UPLC–ESI–MS/MS chromatograms of DmAE and DmHE.

4.2.2 Total bioactive component assessment

The measurement of bioactive constituents found in extracts of D. maritima is presented in Table 5. By employing a calibration curve, the concentrations of total phenol and flavonoids in the extract were determined to be (µg GAE/mg and µg QE/mg, respectively): y = 0.0035x for phenol and 0.0048x for flavonoids (R ² = 0.9972 and 0.997, respectively). The highest concentrations of phenolic and flavonoid compounds were found in DmHE (175.14 ± 0.85 µg GAE/mg; 29.30 ± 1.06 µg QE/mg, respectively). In contrast, the analysis of the DmAE fraction revealed a significantly higher concentration of phenolic compounds in comparison with the analysis of the DmHE fraction, which exhibited a flavonoid content of 28.12 ± 1.45 µg QE/mg.

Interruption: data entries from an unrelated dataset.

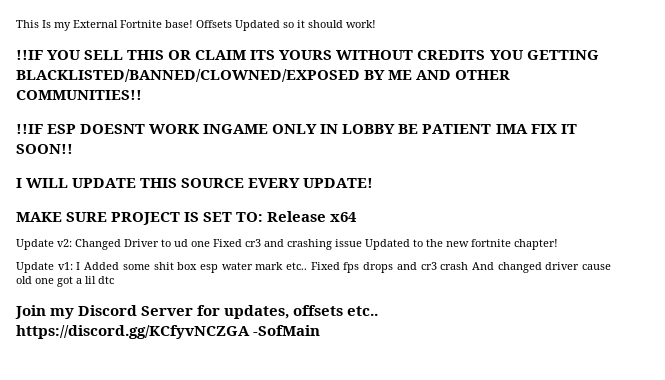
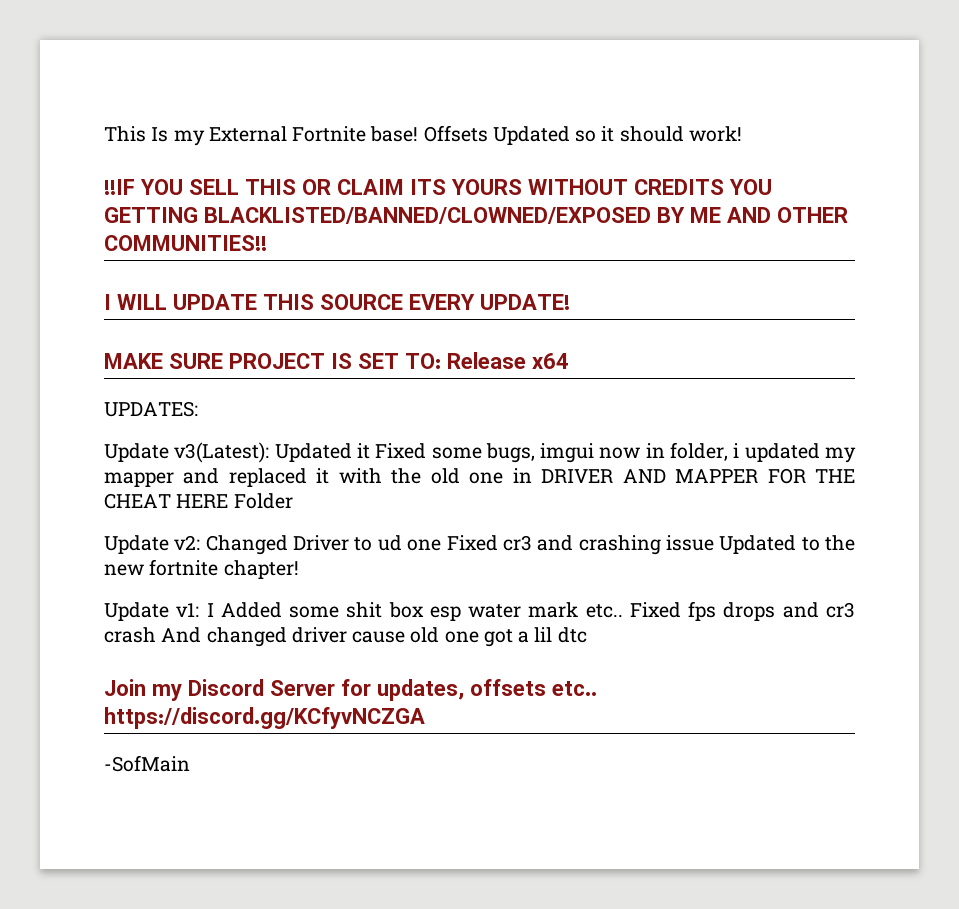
- !!IF ESP DOESNT WORK INGAME ONLY IN LOBBY BE PATIENT IMA FIX IT SOON!!
+ UPDATES:
+ Update v3(Latest): Updated it Fixed some bugs, imgui now in folder, i updated my mapper and replaced it with the old one in DRIVER AND MAPPER FOR THE CHEAT HERE Folder
- Join my Discord Server for updates, offsets etc.. https://discord.gg/KCfyvNCZGA -SofMain
+ Join my Discord Server for updates, offsets etc.. https://discord.gg/KCfyvNCZGA
+ -SofMain

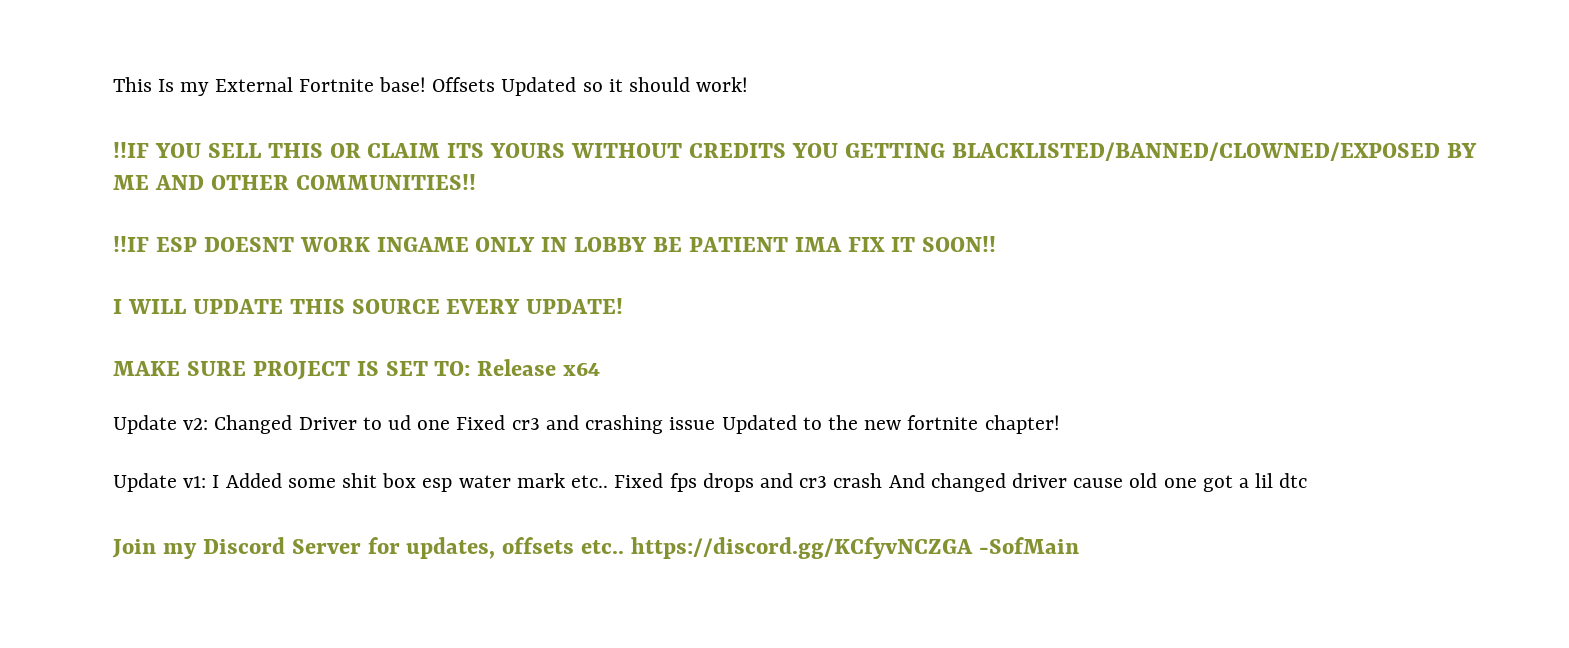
+ !!IF ESP DOESNT WORK INGAME ONLY IN LOBBY BE PATIENT IMA FIX IT SOON!!
- UPDATES:
- Update v3(Latest): Updated it Fixed some bugs, imgui now in folder, i updated my mapper and replaced it with the old one in DRIVER AND MAPPER FOR THE CHEAT HERE Folder
- Join my Discord Server for updates, offsets etc.. https://discord.gg/KCfyvNCZGA
- -SofMain
+ Join my Discord Server for updates, offsets etc.. https://discord.gg/KCfyvNCZGA -SofMain

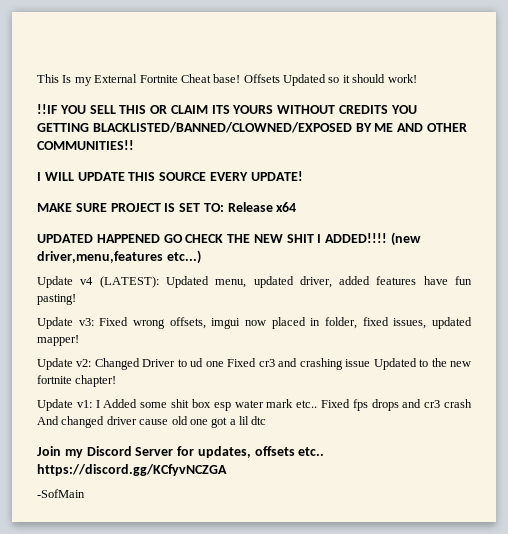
- This Is my External Fortnite base!
+ This Is my External Fortnite Cheat base!
- !!IF ESP DOESNT WORK INGAME ONLY IN LOBBY BE PATIENT IMA FIX IT SOON!!
+ UPDATED HAPPENED GO CHECK THE NEW SHIT I ADDED!!!! (new driver,menu,features etc...)
+ Update v4 (LATEST): Updated menu, updated driver, added features have fun pasting!
+ Update v3: Fixed wrong offsets, imgui now placed in folder, fixed issues, updated mapper!
- Join my Discord Server for updates, offsets etc.. https://discord.gg/KCfyvNCZGA -SofMain
+ Join my Discord Server for updates, offsets etc.. https://discord.gg/KCfyvNCZGA
+ -SofMain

4.3.1 Antioxidant activities

Due to the complexity of phytochemicals, plant extract antioxidant properties cannot be measured by a single approach. The chemical composition of plant tissues affects antioxidant activity, making it difficult to determine each antioxidant component. D. maritima’s DPPH, ABTS, reducing power, and AgNPs antioxidant activity are shown in Table 6. The metrics A_0.5 and IC₅₀ are used to measure the antioxidant activity of the studied fractions.

4.3.2 Urease inhibition potential

Table 7 provides additional information on D. maritima’s capacity to inhibit urease. The inhibitory activity decreases in the following order: thiourea (IC₅₀ = 11.57 ± 0.68 μg/mL), DmAE (IC₅₀ = 122.04 ± 1.42 μg/mL), and DmHE (IC₅₀ = 122.04 ± 1.42 μg/mL). Compared to thiourea (reference), DmAE has strong anti-urease action when measuring ammonia generation.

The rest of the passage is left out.